_Exercise instructions_. Print the whole listing again exactly as it stands, leaving out any images.

_Exercise data_.
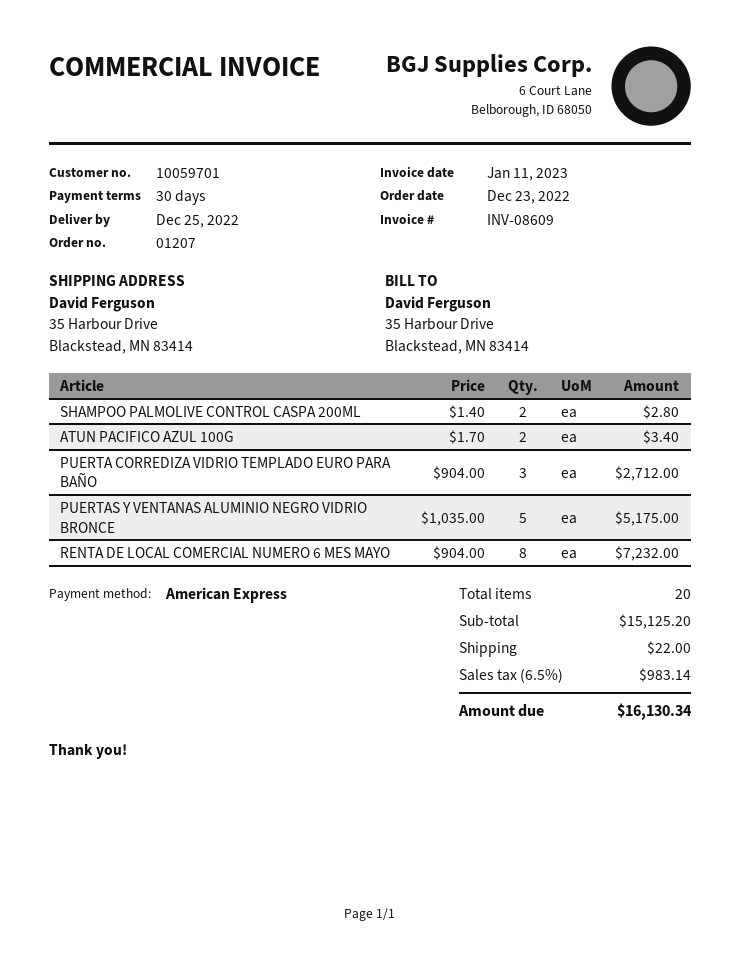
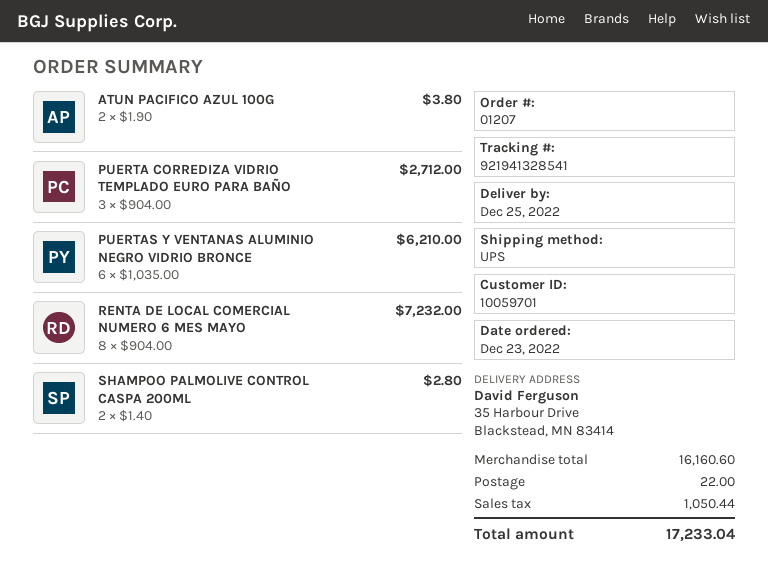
ATUN PACIFICO AZUL 100G: 2 x 1.70 = 3.40 -> 2 x 1.90 = 3.80
PUERTAS Y VENTANAS ALUMINIO NEGRO VIDRIO BRONCE: 5 x 1035.00 = 5175.00 -> 6 x 1035.00 = 6210.00
subtotal: 15125.20 -> 16160.60
tax: 983.14 -> 1050.44
total: 16130.34 -> 17233.04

_Solution to this task_.
ATUN PACIFICO AZUL 100G: 2 x 1.70 = 3.40 -> 2 x 1.90 = 3.80
PUERTAS Y VENTANAS ALUMINIO NEGRO VIDRIO BRONCE: 5 x 1035.00 = 5175.00 -> 6 x 1035.00 = 6210.00
subtotal: 15125.20 -> 16160.60
tax: 983.14 -> 1050.44
total: 16130.34 -> 17233.04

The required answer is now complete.